EU首脳会議、共通農業政策改革案に合意(EU)


内容は一部修正

 EUの実質的な最高意志決定機関であるEU首脳会議は 3 月26日、共通農業政策
(CAP)の改革に合意した。これで97年から始まった改革の検討に終止符が打た
れた。11日にEU農相理事会でようやく合意された改革案に比べて予算規模が圧縮
されたため、改革内容は一部修正されている。


予算が議論の焦点、年平均予算405億ユーロに凍結

 EU委員会は97年 7 月、「アジェンダ2000」と名付けられた政策パッケージを発
表し、財政改革、構造政策改革などと並んでCAP改革を提案した。以来、98年3月
のCAP改革案の正式提案を経て、約2年にわたる検討、調整がようやく決着した。
この間、地域に密着したヨーロッパ型農業の維持強化や国際競争力の強化に向け
て、多くの政策論議が交わされてきたが、 2 月から大詰めを迎えた合意に向けて
の調整作業では、予算をめぐる議論に焦点が移った。

 緊縮財政の実現を目指すEU蔵相理事会が、向こう 7 年間で、EU予算の5割を占
めるCAP予算を現状の実質405億ユーロ(約 5 兆 3 千億円:1ユーロ=132円)/
年(総額は、2,835億ユーロ:約37兆4千億円)に凍結する案を打ち出した。加盟
国首脳もこの案に傾く中で、農相理事会では、これをわずかに上回る実質2,898億
ユーロ(約38兆 3 千億円)で改革案に合意した(本誌「99年 4 月号」トピックス
参照)。

 首脳会議では凍結案が採択され、年度によって予算額に変化はあるものの、7年
間の年間平均実質予算額は405億ユーロに凍結され、予算枠を実現するため、農相
理事会案そのものに修正が加えられた。直接所得補償支払いの段階的引き下げな
ども検討されたが、採択されなかった。


酪農分野:改革開始時期が2005年度に延期、牛肉分野:緊急買い上げの裁量余地に広がり

 酪農分野では、改革の開始時期が2005年度に延期された。ただし、イタリアや
スペインなどへの生乳生産割当(クオータ)の特別増枠は、農相理事会案通り20
年度から実施される。改革開始の時期をめぐっては、EU委員会は20年度を提案し
ていたが、農相理事会案では歳出削減を理由に2003年度からとされていた。
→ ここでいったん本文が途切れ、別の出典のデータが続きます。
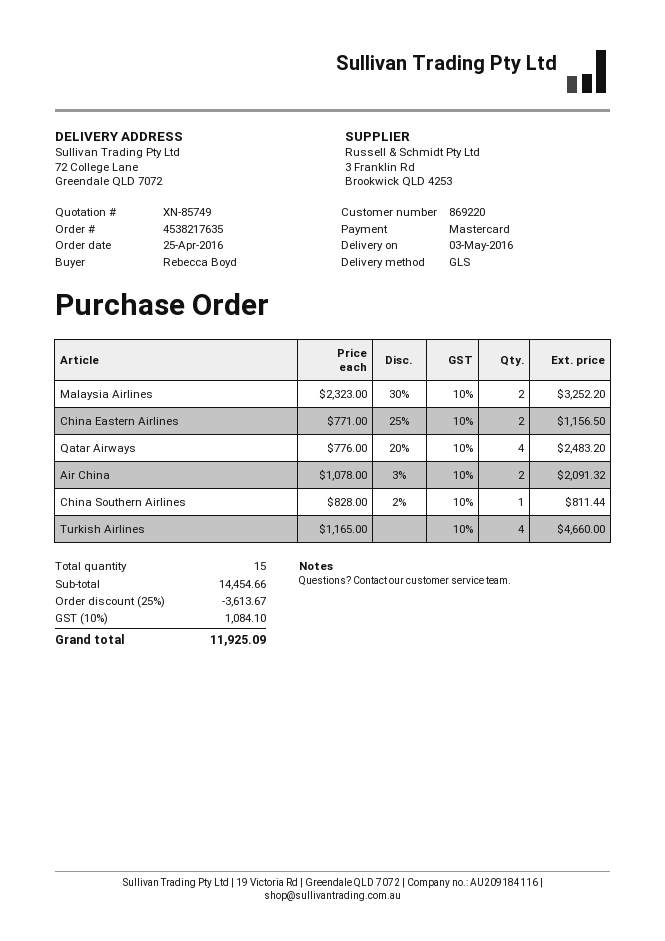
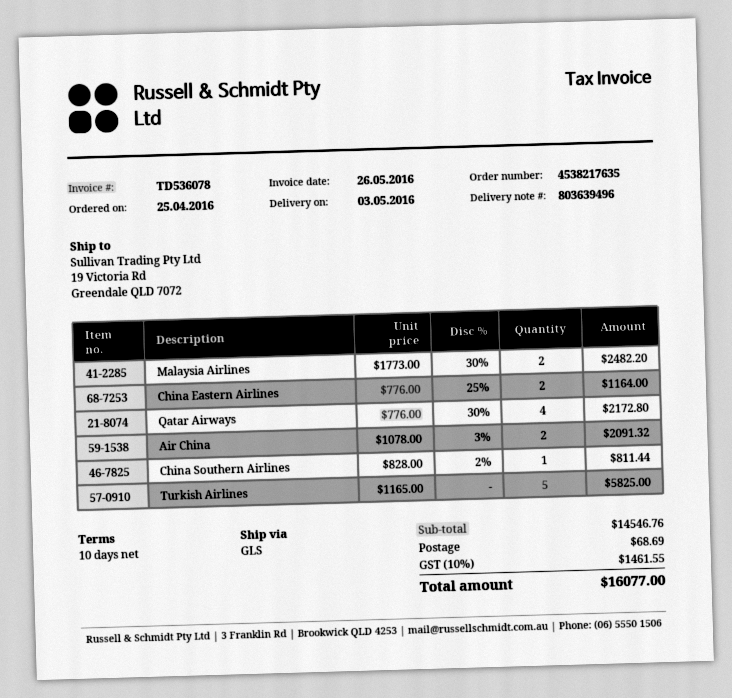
ship to: 72 College Lane, Greendale QLD 7072 -> 19 Victoria Rd, Greendale QLD 7072
Malaysia Airlines: 2 x 2323.00 - 30% = 3252.20 -> 2 x 1773.00 - 30% = 2482.20
China Eastern Airlines: 2 x 771.00 - 25% = 1156.50 -> 2 x 776.00 - 25% = 1164.00
Qatar Airways: 4 x 776.00 - 20% = 2483.20 -> 4 x 776.00 - 30% = 2172.80
Turkish Airlines: 4 x 1165.00 = 4660.00 -> 5 x 1165.00 = 5825.00
subtotal: 14454.66 -> 14546.76
discount: 25% = 3613.67 -> none
shipping: none -> 68.69
tax: 10% = 1084.10 -> 10% = 1461.55
total: 11925.09 -> 16077.00

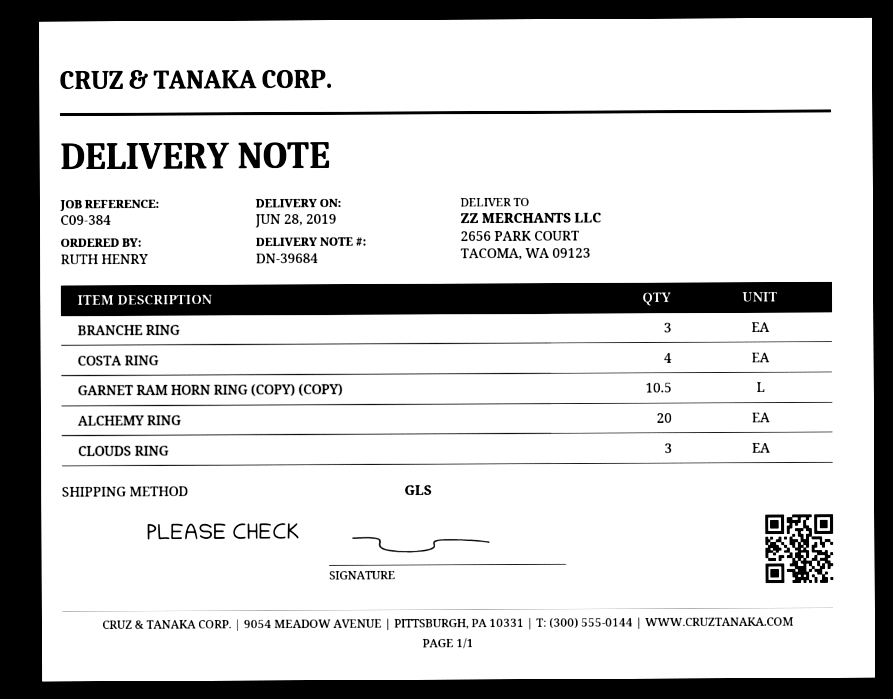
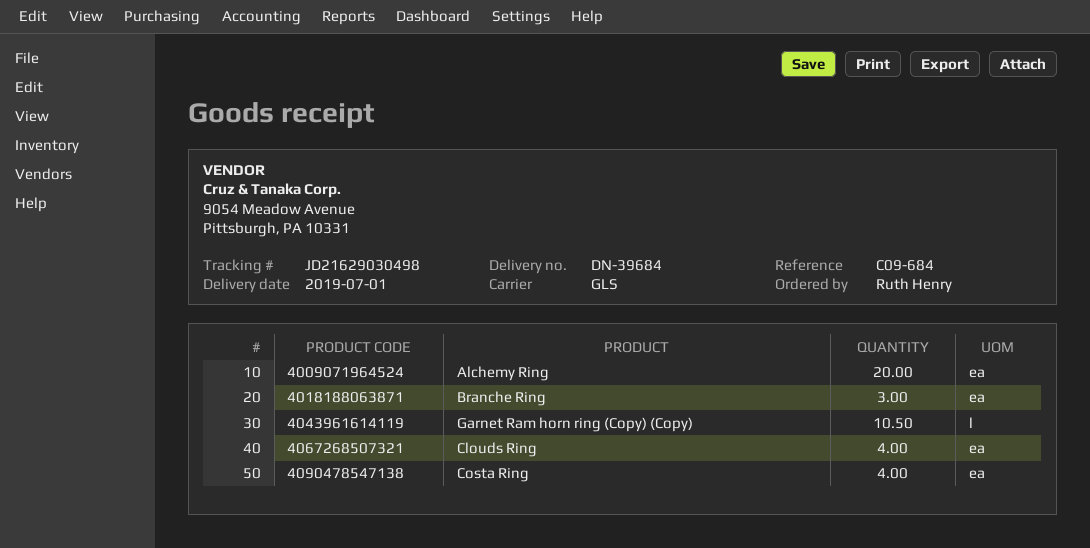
delivery date: 2019-06-28 -> 2019-07-01
reference: C09-384 -> C09-684
CLOUDS RING: 3 -> 4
なお、
バターおよび脱脂粉乳の介入価格引き下げなどは2005年度から段階的に実施され
るものとみられている。

 牛肉分野では、現行の介入買い上げ制度を廃止し、民間在庫補助制度を導入し
た後(2002年 7 月)も、市場が緩和する恐れのある場合には、緊急介入買い上げ
を行うことができることとされた。域内の市場価格が発動(トリガー)価格1,560
ユーロ(約20万 6 千円)/トンを下回った場合に緊急買い上げを実施するという
農相理事会案が存続するか否かは示されていないが、いずれにしても、トリガー
価格を示すことなく介入買い上げの余地を残したことにより、買い上げ措置の運
用に当たっての裁量余地が広がった形である。


成果は今後のEU農業の展開やWTO次期交渉で明らかに

 このほか、EU委員会に対して、歳出額が年間平均予算額を超えないようさらに
歳出削減を実施し、2002年には歳出状況を農相理事会に報告するとともに、必要
に応じて改革案の提出を求めている。
合意内容を踏まえた改革案の法制化は既に始まっており、 5 月には成立するとの
見方が有力である。

 酪農分野の改革開始時期の繰り延べ、牛肉介入価格の引き下げ幅の圧縮など、
最終合意案はEU委員会の当初案から、かなり離れたものとなった。これを後退と
見るかどうかは、今後のEU農業そのものの展開、あるいは世界貿易機関(WTO)
次期交渉などを通じて明らかになろう。